§ Exercise requirements
From the records below, pull each line that has "margin".

--- START ---

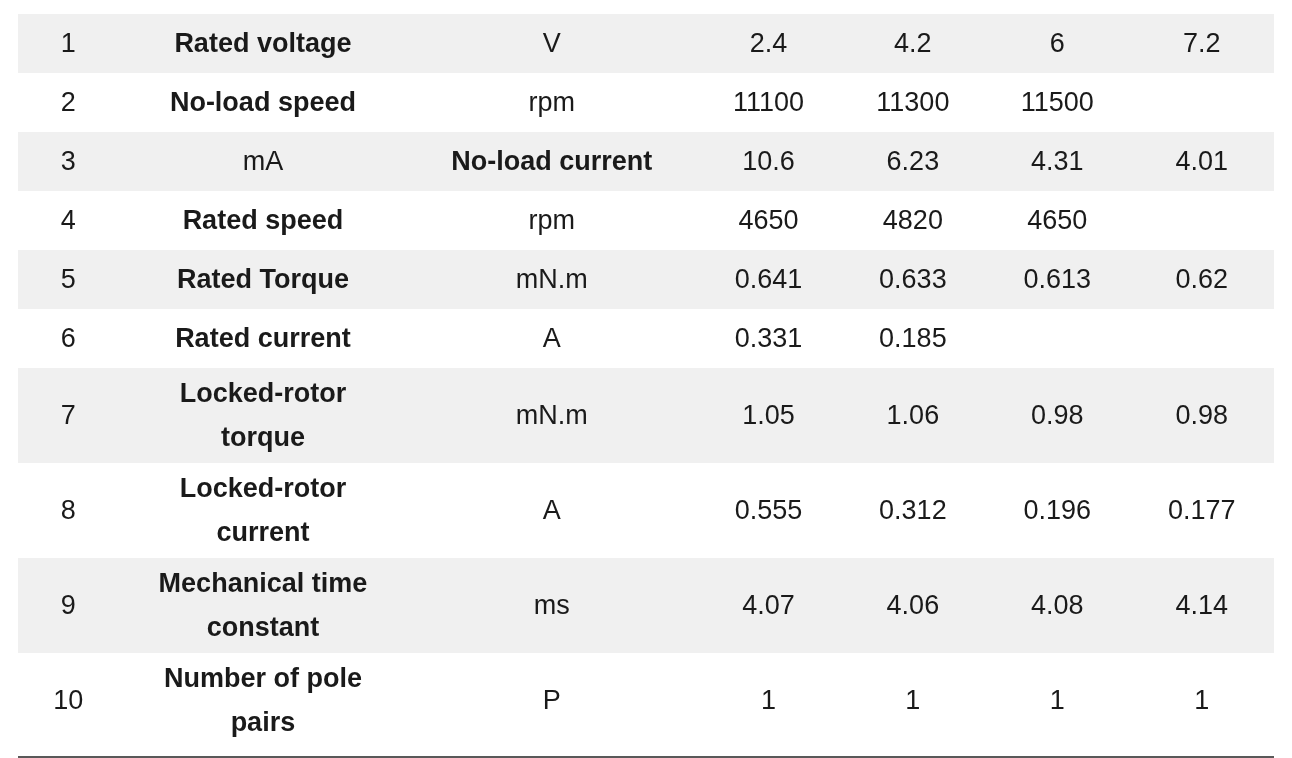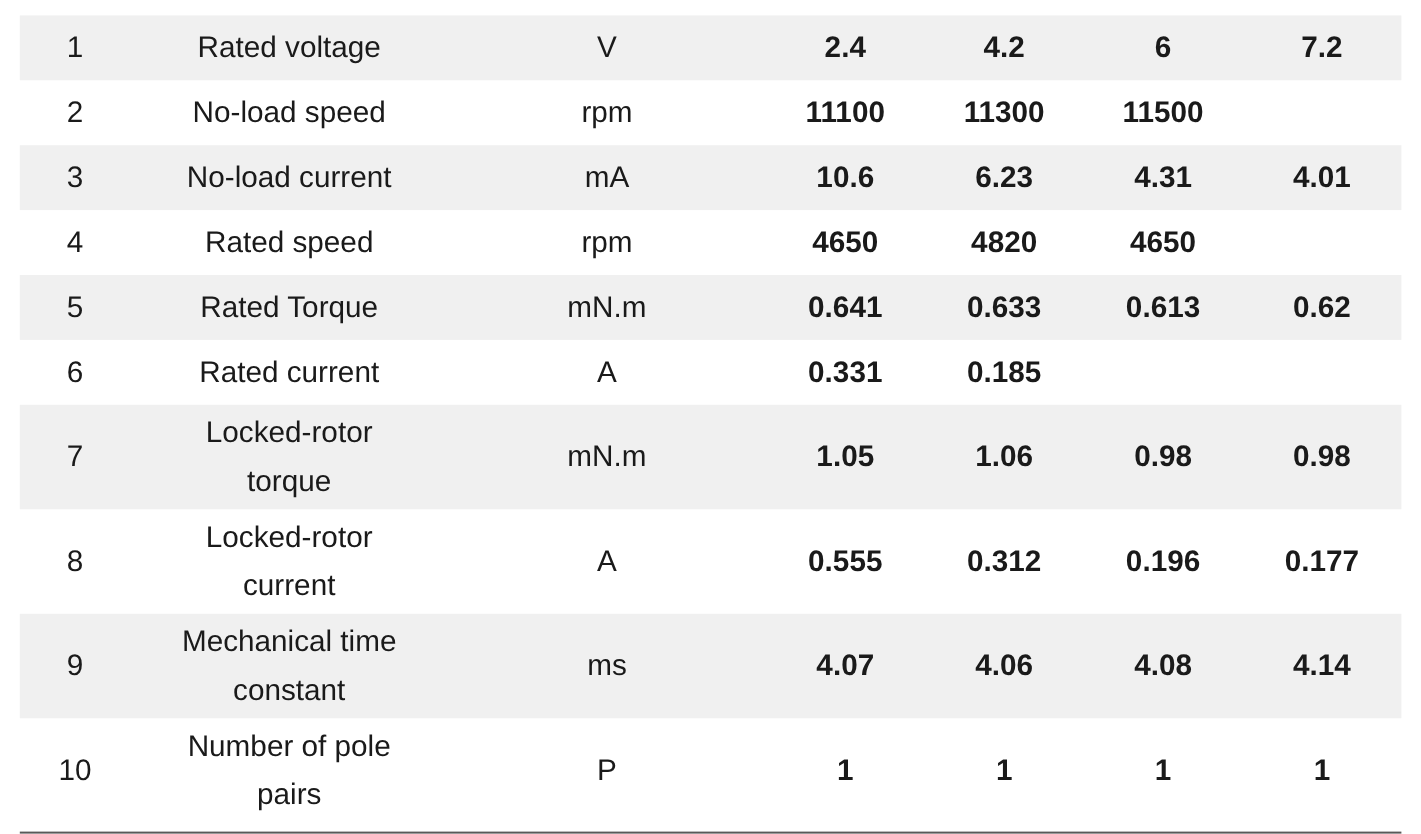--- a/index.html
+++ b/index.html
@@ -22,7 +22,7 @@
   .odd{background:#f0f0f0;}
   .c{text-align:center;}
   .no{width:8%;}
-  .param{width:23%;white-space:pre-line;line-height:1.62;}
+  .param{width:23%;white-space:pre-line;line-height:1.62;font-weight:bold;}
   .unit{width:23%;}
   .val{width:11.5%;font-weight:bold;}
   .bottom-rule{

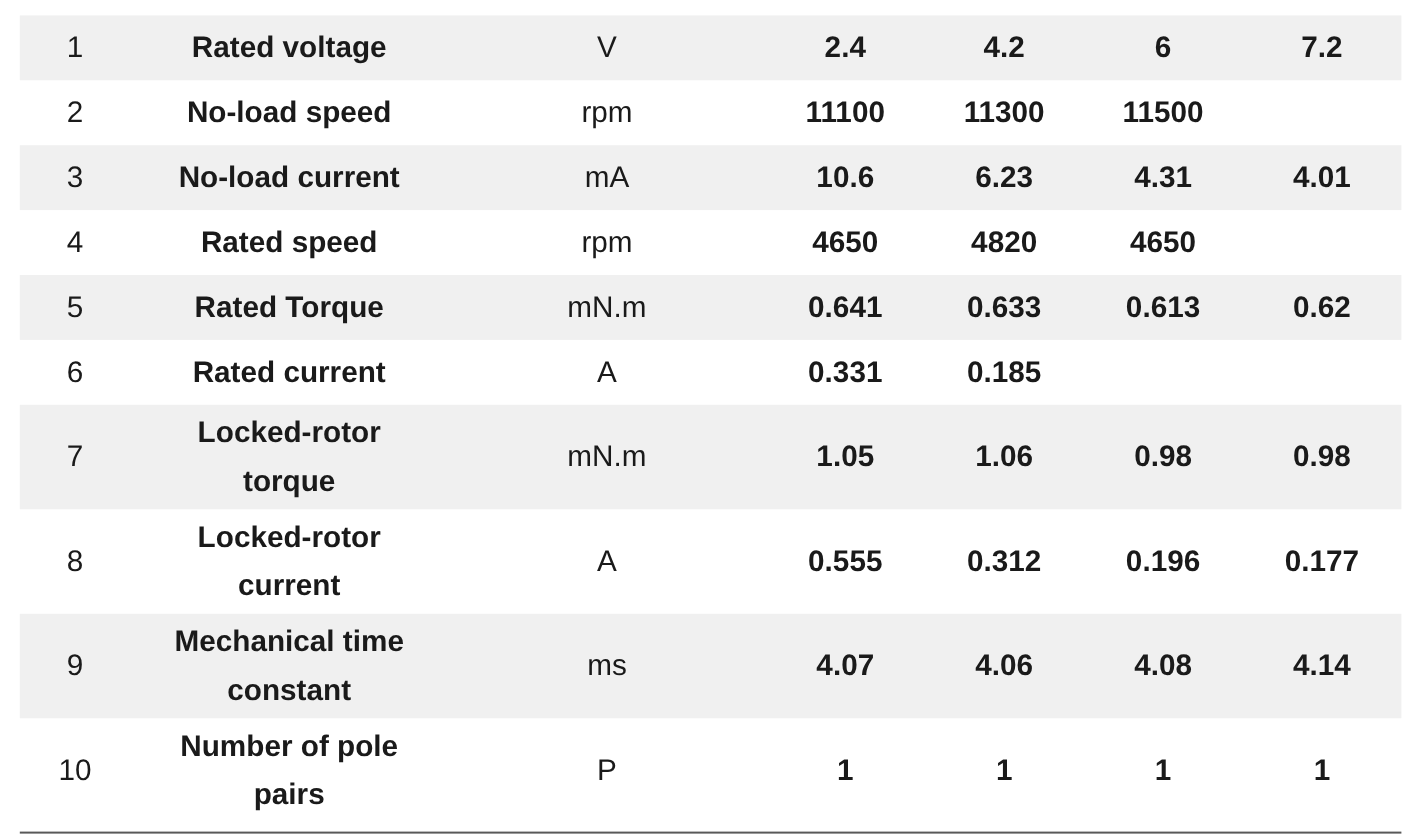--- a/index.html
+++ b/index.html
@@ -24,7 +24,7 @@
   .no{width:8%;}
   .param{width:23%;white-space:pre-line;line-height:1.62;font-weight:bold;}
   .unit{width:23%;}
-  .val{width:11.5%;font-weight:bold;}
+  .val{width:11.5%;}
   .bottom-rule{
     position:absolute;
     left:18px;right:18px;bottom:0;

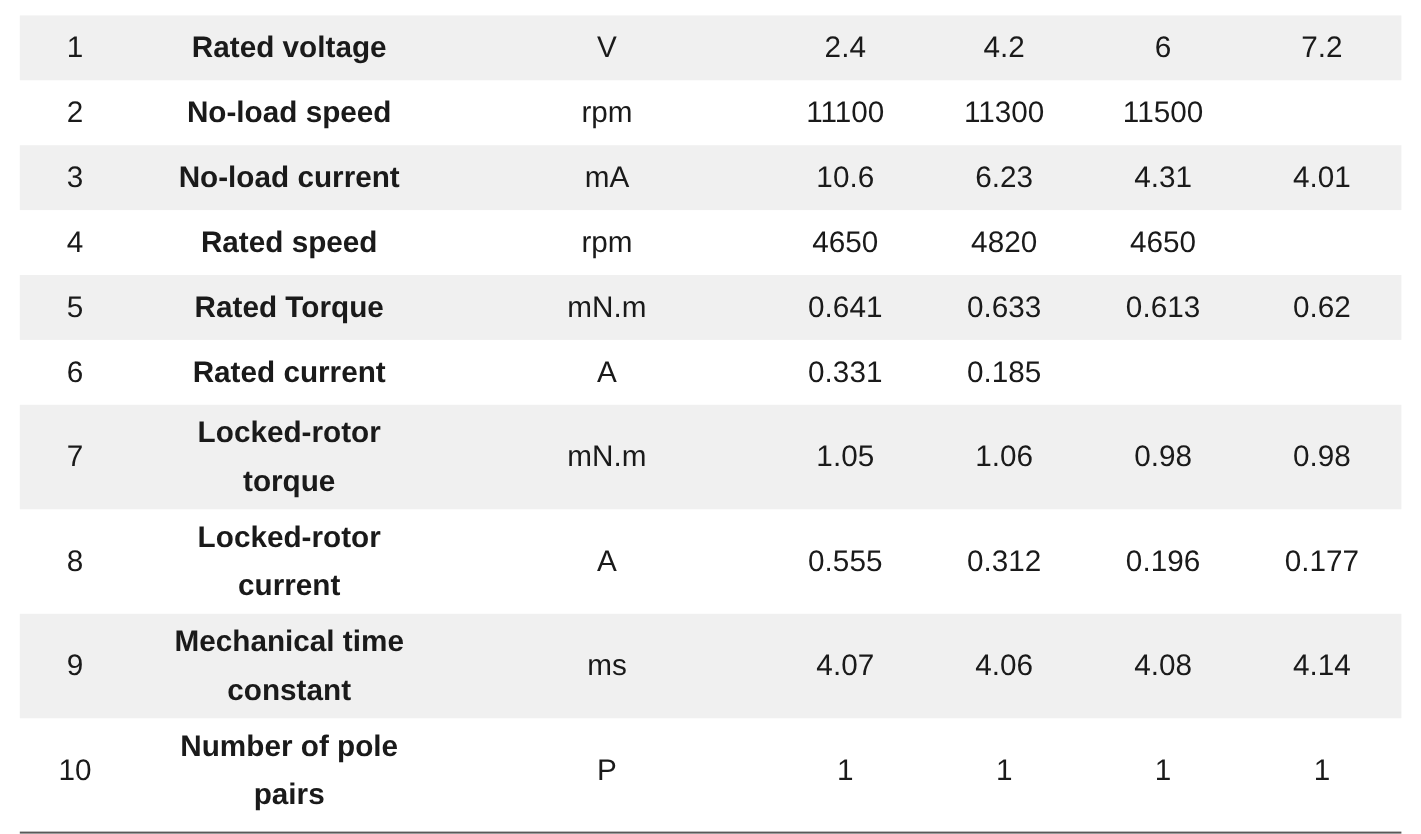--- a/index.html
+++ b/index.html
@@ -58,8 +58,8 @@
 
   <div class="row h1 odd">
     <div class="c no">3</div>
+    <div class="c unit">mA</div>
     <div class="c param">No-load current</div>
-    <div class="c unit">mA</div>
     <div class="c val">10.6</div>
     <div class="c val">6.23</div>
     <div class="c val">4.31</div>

--- END ---
--- START ---

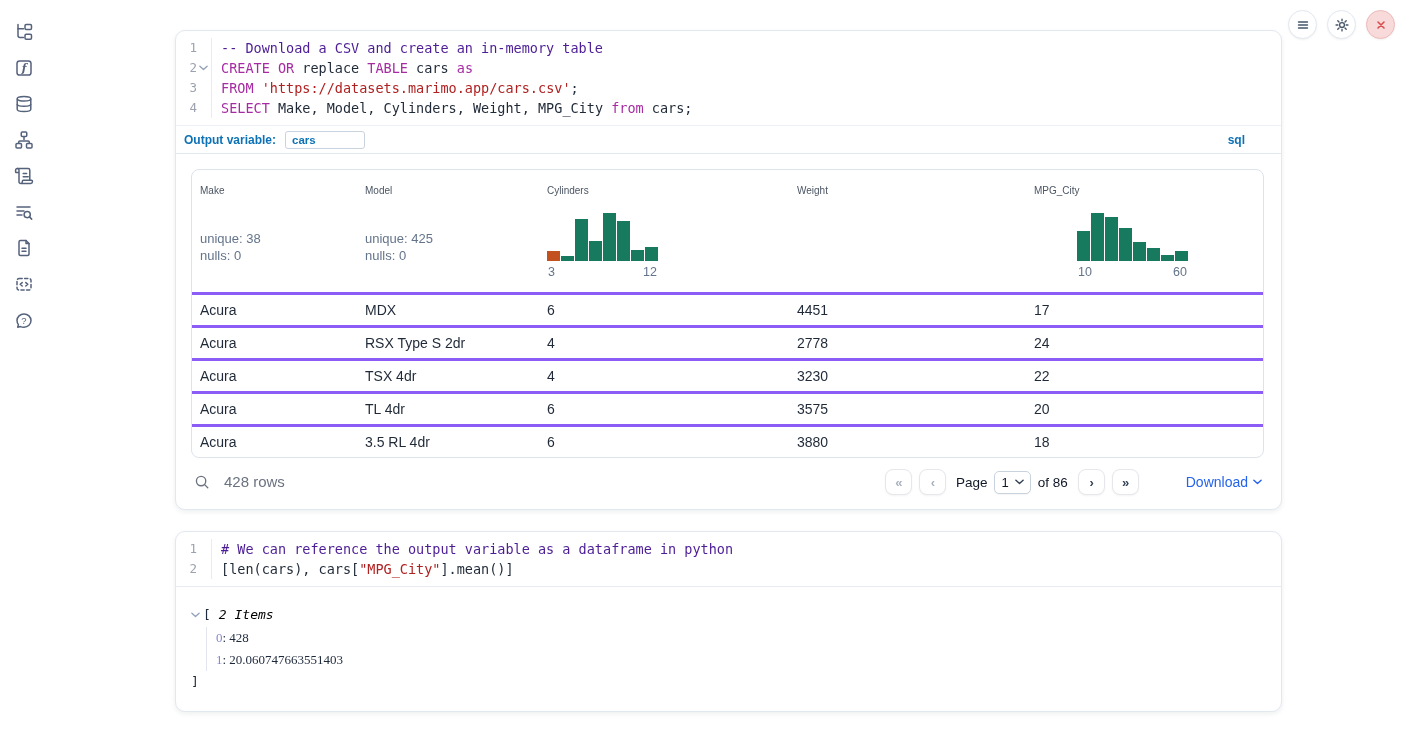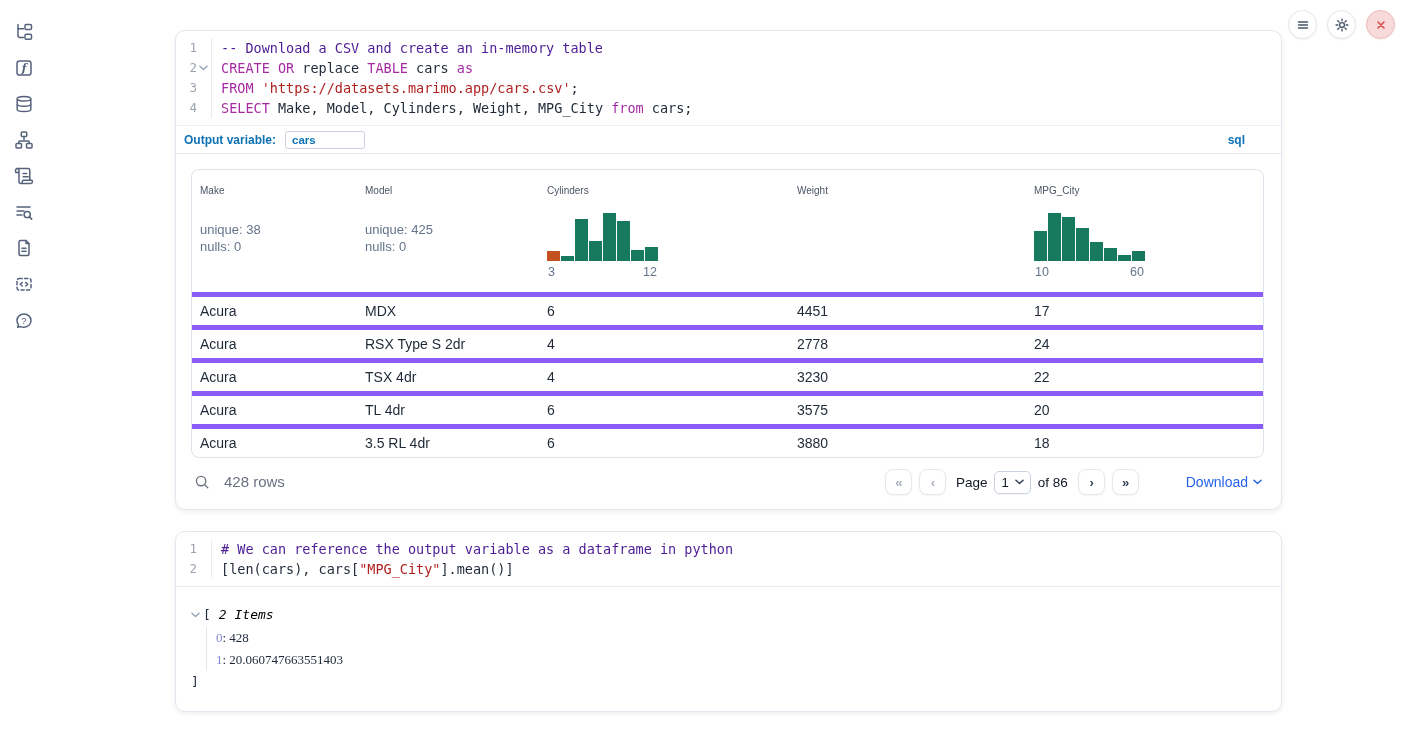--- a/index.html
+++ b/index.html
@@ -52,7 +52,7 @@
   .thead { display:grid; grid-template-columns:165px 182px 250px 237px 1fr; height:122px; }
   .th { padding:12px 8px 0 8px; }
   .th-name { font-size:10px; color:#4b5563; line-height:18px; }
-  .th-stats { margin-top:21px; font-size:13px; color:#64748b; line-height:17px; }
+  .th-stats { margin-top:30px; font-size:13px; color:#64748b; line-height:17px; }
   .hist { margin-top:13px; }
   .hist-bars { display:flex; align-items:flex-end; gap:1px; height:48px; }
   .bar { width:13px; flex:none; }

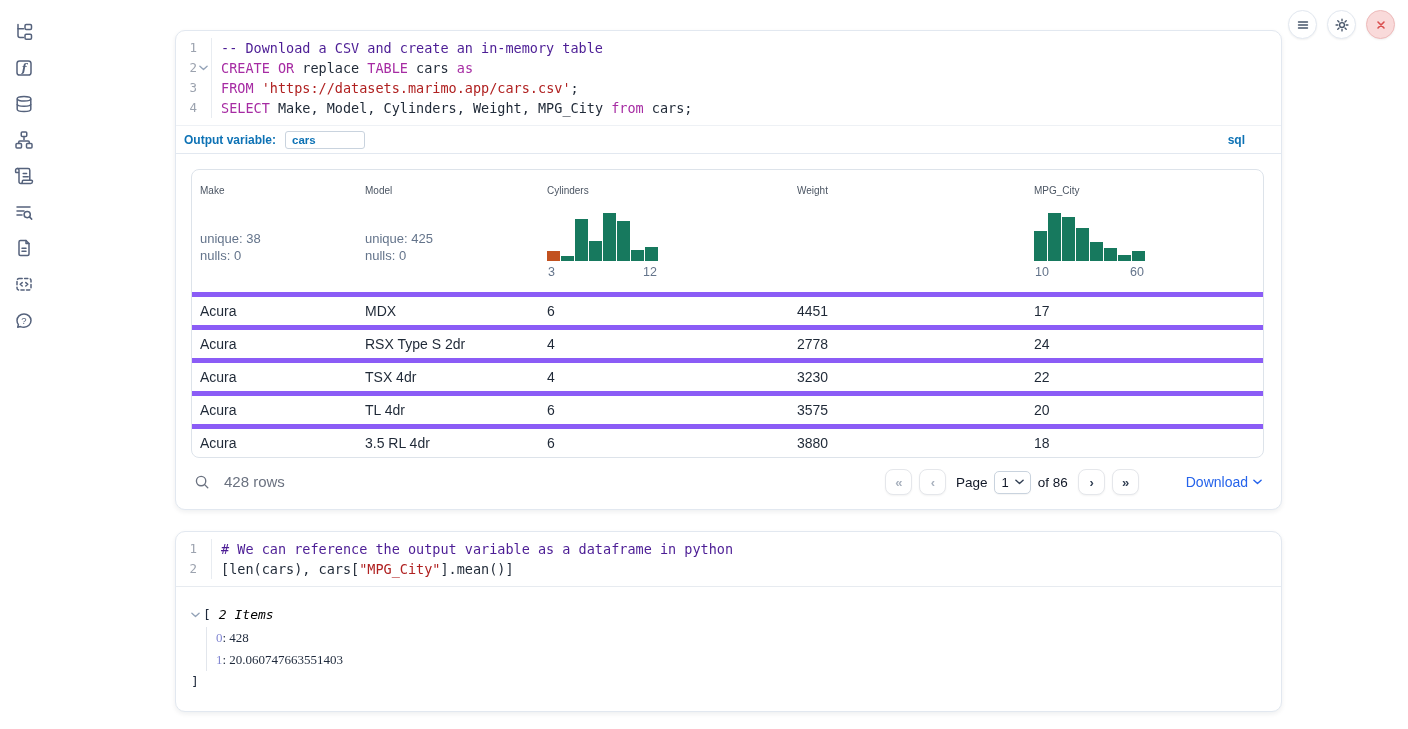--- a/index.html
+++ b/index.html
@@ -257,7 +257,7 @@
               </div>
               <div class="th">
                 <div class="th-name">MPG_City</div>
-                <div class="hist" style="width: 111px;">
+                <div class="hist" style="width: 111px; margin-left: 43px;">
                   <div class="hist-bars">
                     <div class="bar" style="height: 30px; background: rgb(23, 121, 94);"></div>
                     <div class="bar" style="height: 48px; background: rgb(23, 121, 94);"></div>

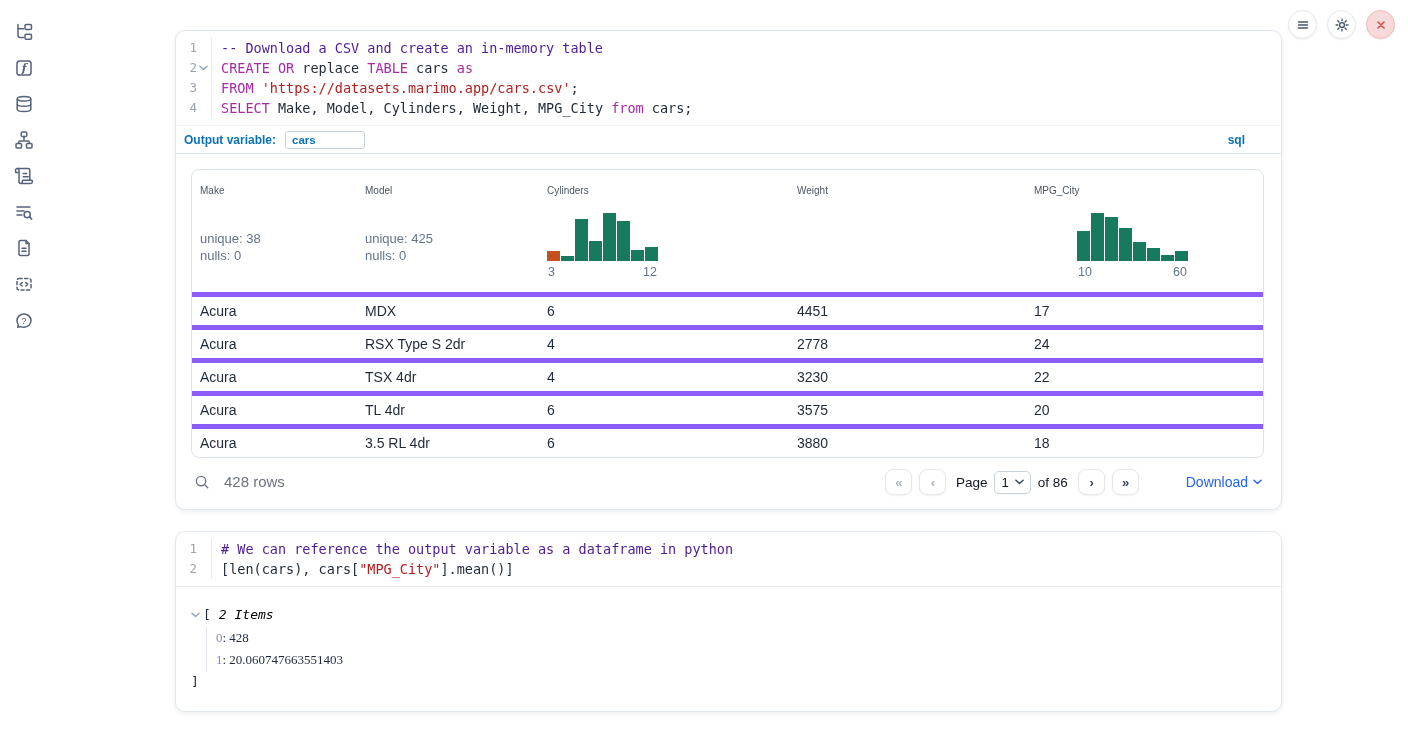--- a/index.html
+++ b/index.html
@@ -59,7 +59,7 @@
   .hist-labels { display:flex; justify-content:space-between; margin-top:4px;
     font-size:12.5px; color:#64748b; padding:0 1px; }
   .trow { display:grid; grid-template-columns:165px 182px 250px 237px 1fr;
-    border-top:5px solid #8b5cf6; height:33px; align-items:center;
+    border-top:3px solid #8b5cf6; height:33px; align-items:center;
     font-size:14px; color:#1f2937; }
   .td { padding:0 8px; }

--- END ---

§ Reply
-  .th-stats { margin-top:21px; font-size:13px; color:#64748b; line-height:17px; }
+  .th-stats { margin-top:30px; font-size:13px; color:#64748b; line-height:17px; }
   .hist { margin-top:13px; }
+                <div class="hist" style="width: 111px; margin-left: 43px;">
   .hist-labels { display:flex; justify-content:space-between; margin-top:4px;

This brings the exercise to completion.